Andrew Korybko, pensador russo, tem desenvolvido pesquisa sobre as
“guerras híbridas”
O
conhecimento do modus operandi dessas estratégias passa a ser essencial
para entender tanto a eleição de Trump como a de Bolsonaro, bem como para
explicar a viciada votação do Brexit e vários outros fenômenos que se apoiam em
notícias falsas, distorção da opinião pública, manipulação da informação.
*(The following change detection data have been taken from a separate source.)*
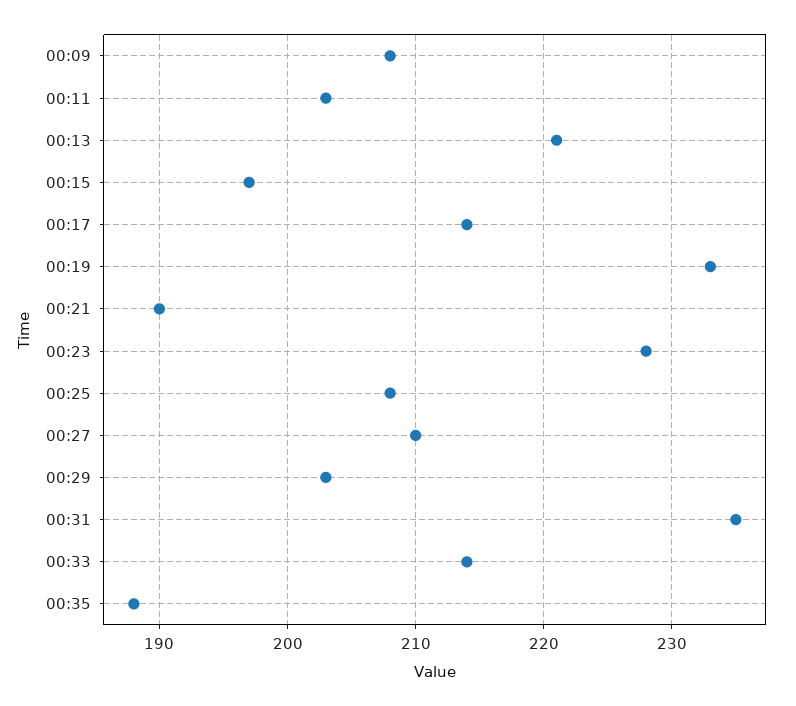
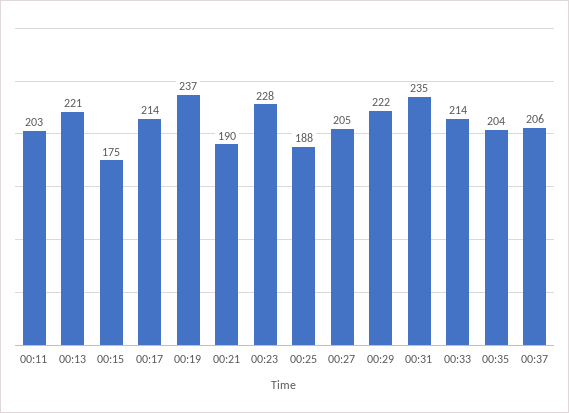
00:09: 208 -> none
00:15: 197 -> 175
00:19: 233 -> 237
00:25: 208 -> 188
00:27: 210 -> 205
00:29: 203 -> 222
00:35: 188 -> 204
00:37: none -> 206

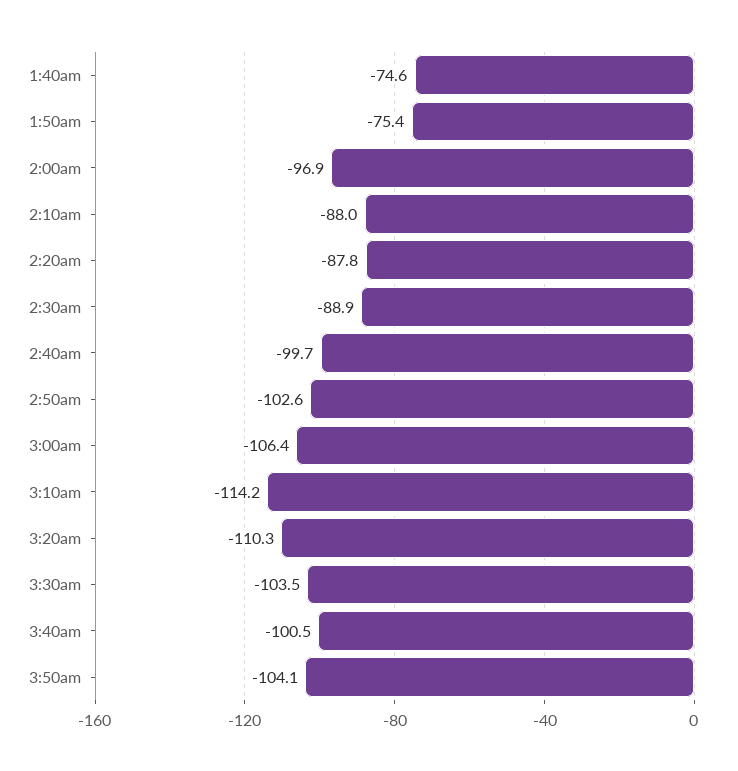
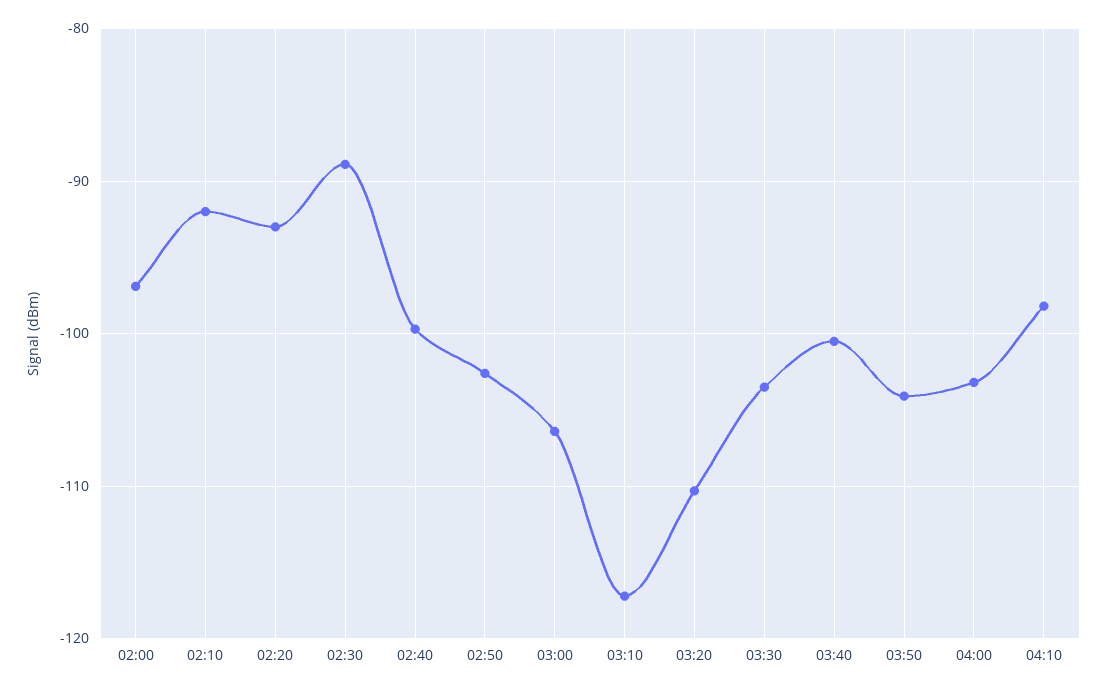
1:40am: -74.6 -> none
1:50am: -75.4 -> none
2:10am: -88 -> -92
2:20am: -87.8 -> -93
3:10am: -114.2 -> -117
04:00: none -> -103
04:10: none -> -98

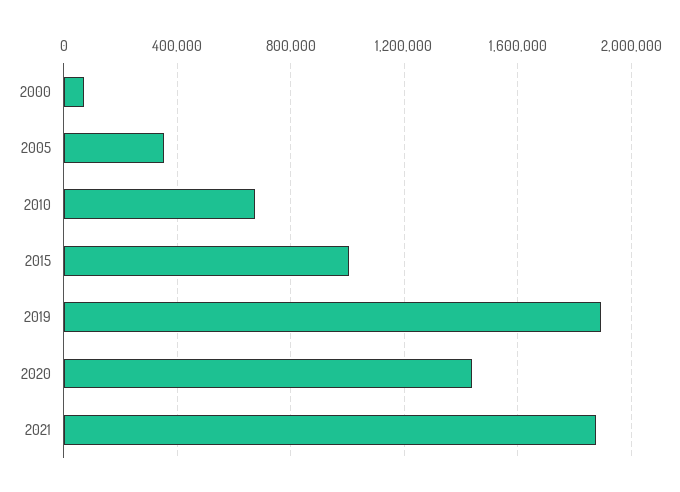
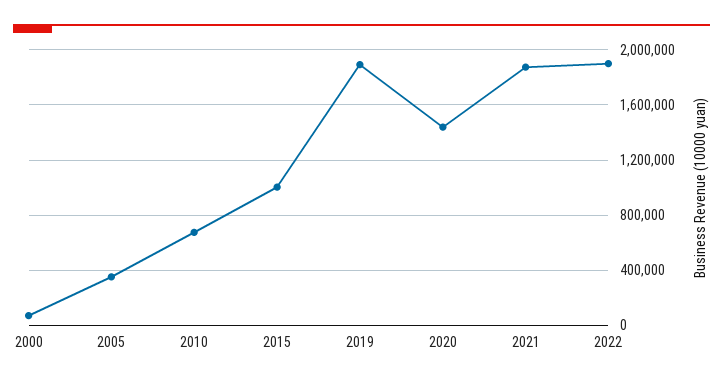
2022: none -> 1900000

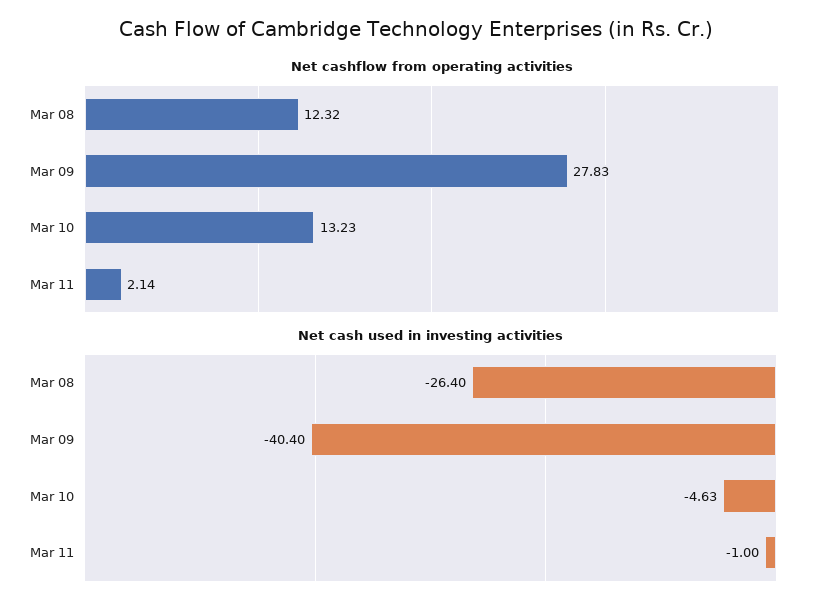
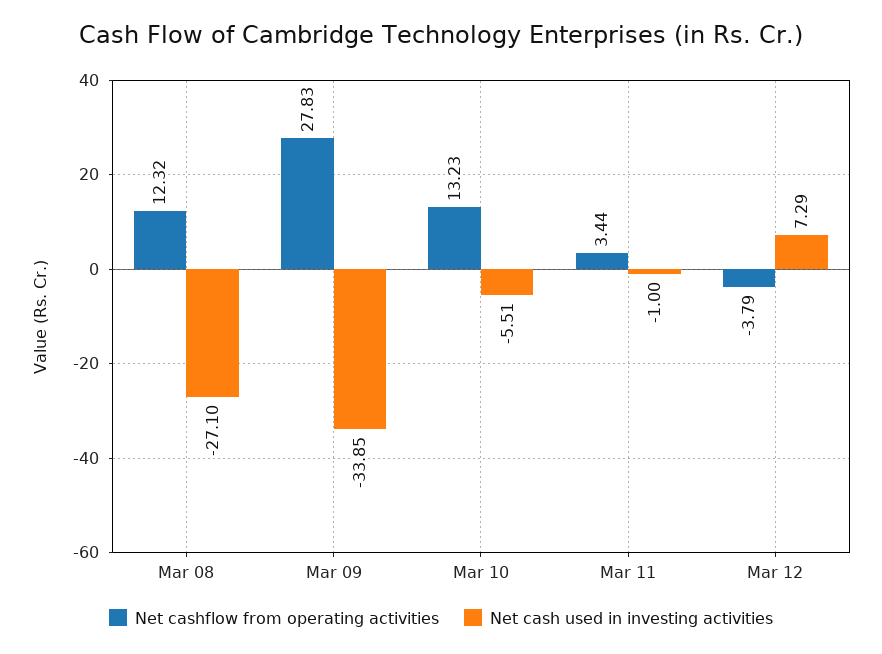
Net cashflow from operating activities, Mar 11: 2.14 -> 3.44
Net cash used in investing activities, Mar 08: -26.4 -> -27.1
Net cash used in investing activities, Mar 09: -40.4 -> -33.85
Net cash used in investing activities, Mar 10: -4.63 -> -5.51
Net cashflow from operating activities, Mar 12: none -> -3.79
Net cash used in investing activities, Mar 12: none -> 7.29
No
contexto dessas técnicas que – é certo que ainda são pouco conhecidas –
consideradas de quarta geração (teorias como a dos cinco anéis, desenvolvida
pela Força Aérea dos Estados Unidos, combinada com a teoria do caos aplicada às
guerras híbridas – produção e administração do caos), o jurídico instrumental é
somente uma peça na engrenagem. Mas é uma peça central.
A
existência de um articulado sistema jurídico, alinhado aos objetivos das
guerras híbridas, é uma grande ideia. Potencializa ainda mais os objetivos
estratégicos de desestabilizar, inviabilizar ou substituir um governo hostil,
ou seja, potencializa o objetivo final da guerra indireta: um golpe, a troca de
um regime. Impossível não enxergar aqui o bloqueio de Lula como candidato às
eleições de 2018 e a ascensão de Bolsonaro via fake news. As vantagens
em relação aos métodos tradicionais de guerra, são indiscutíveis, e os
resultados, devastadores e imprevisíveis, já que derretem a institucionalidade
do Estado Democrático de Direito.
É
assustador. Mas o que podemos fazer? Estudar, observar, pensar. A melhor forma
de reagir à construção desse edifício punitivo da judicialização da política,
que afeta as organizações da sociedade civil e os movimentos sociais, será bem
conhecer os mecanismos e estratégias, denunciar e armar resistência. Como dito
no início, revelar a perversidade e a deturpação de propósitos do combate
adequado à corrupção é papel de qualquer democrata, pois não é exagero
reconhecer que o lawfare vem se convertendo num dos maiores perigos para a
democracia do mundo e não somente para a América Latina.